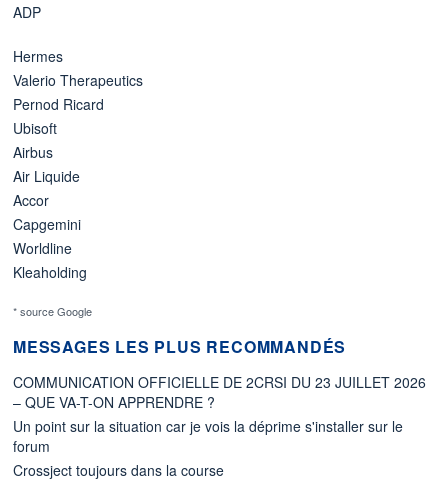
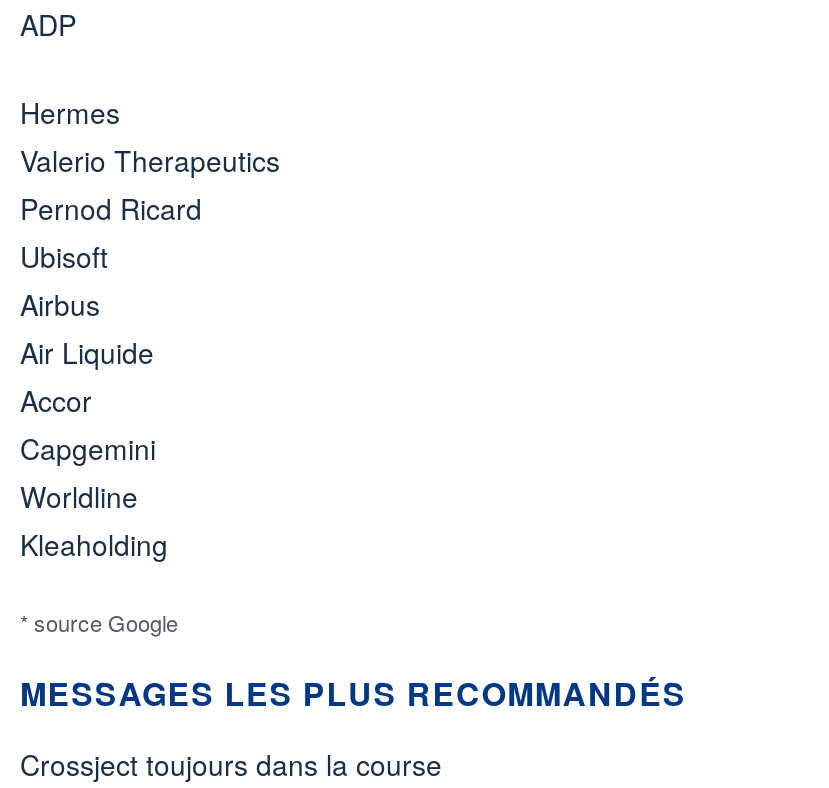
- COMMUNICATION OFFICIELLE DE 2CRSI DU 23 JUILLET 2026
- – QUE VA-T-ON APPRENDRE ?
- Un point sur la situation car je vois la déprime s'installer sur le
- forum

==

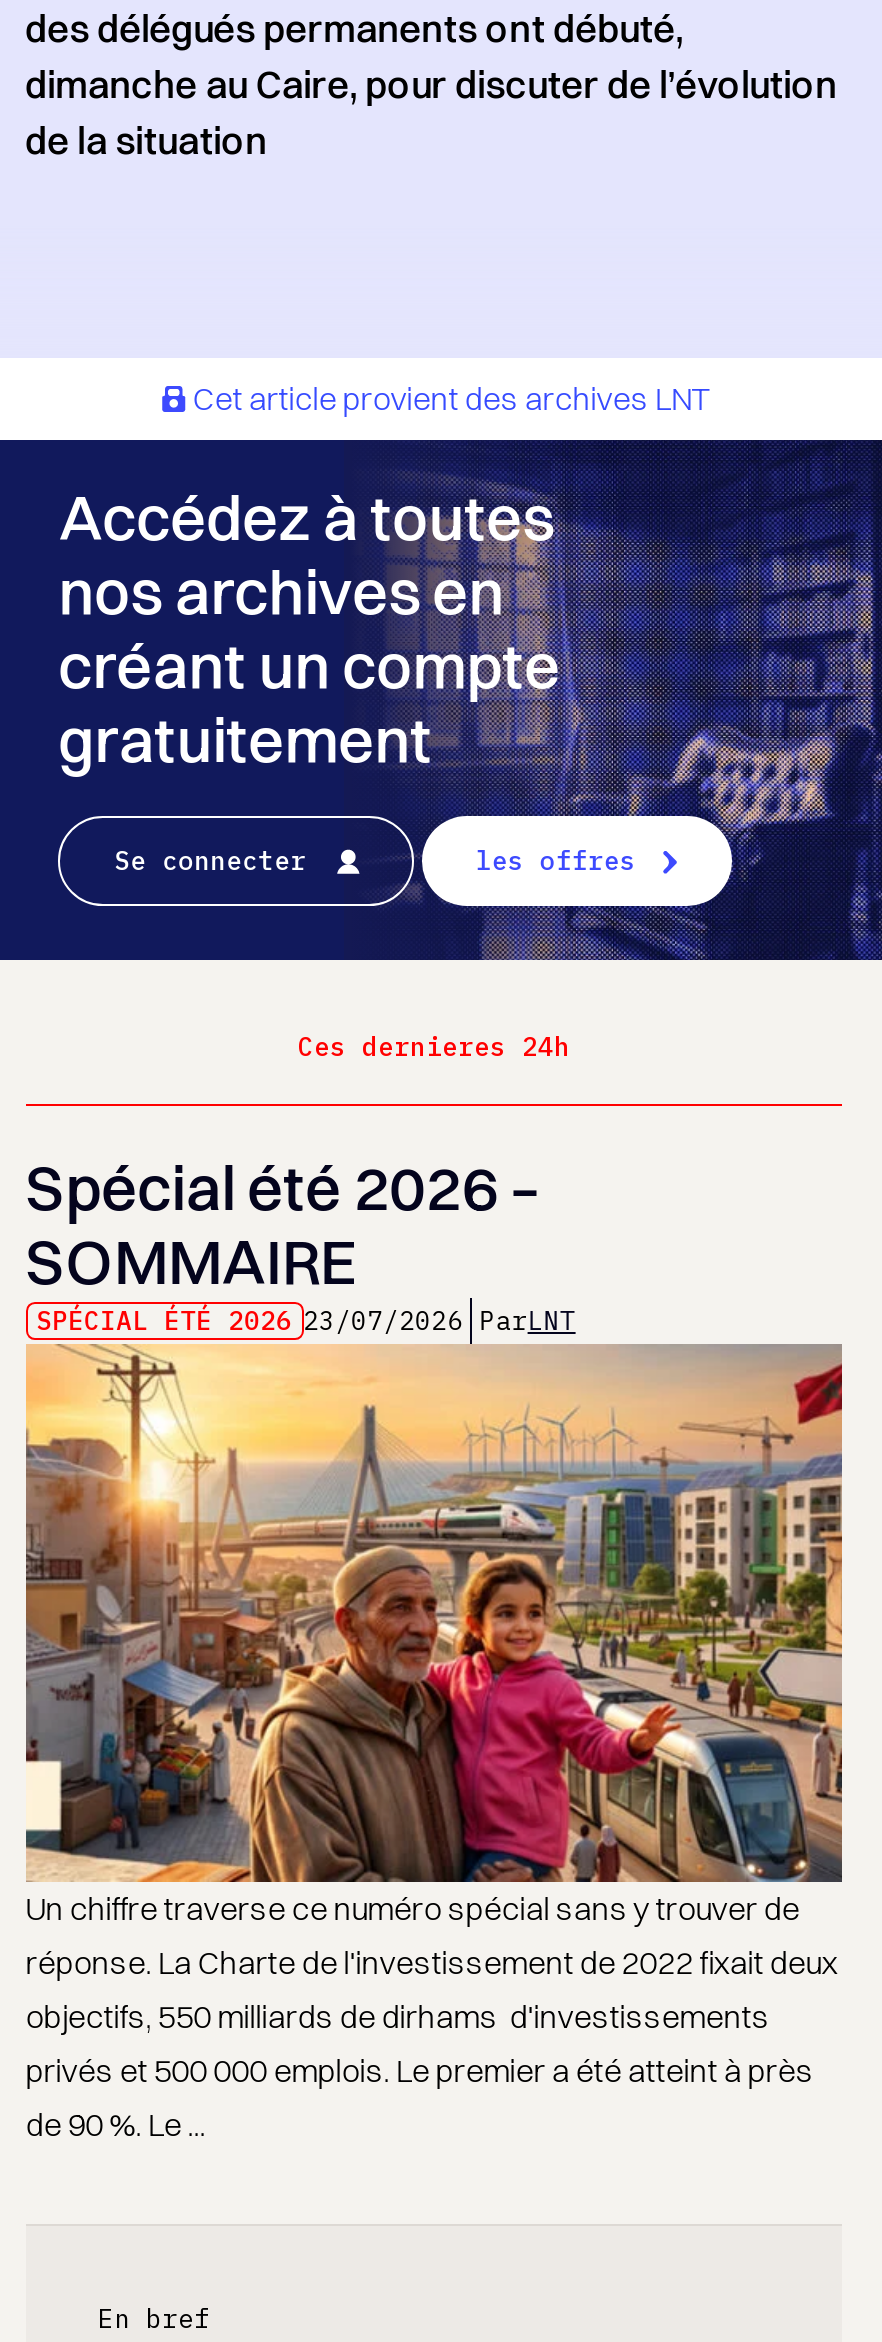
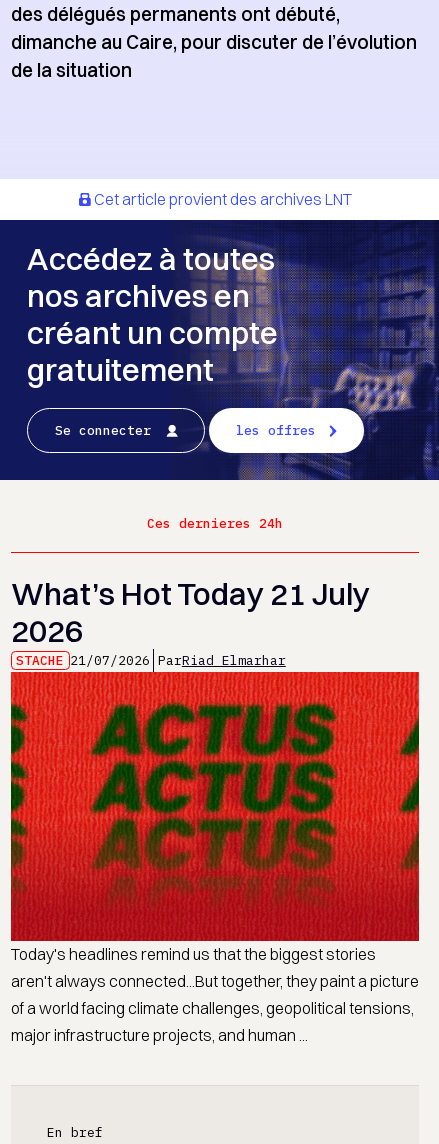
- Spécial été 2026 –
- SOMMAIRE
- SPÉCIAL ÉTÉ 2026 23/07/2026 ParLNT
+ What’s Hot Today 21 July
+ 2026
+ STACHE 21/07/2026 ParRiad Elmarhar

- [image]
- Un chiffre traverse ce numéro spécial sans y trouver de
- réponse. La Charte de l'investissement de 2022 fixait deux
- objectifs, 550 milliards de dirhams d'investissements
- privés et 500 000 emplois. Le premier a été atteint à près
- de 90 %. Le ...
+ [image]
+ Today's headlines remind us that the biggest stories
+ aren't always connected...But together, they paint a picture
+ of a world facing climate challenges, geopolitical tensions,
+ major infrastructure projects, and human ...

- [Exercise]:
Only the lines of the data holding the string "Today" are wanted; copy each of them.

- [Output for this exercise]:
+ What’s Hot Today 21 July
+ Today's headlines remind us that the biggest stories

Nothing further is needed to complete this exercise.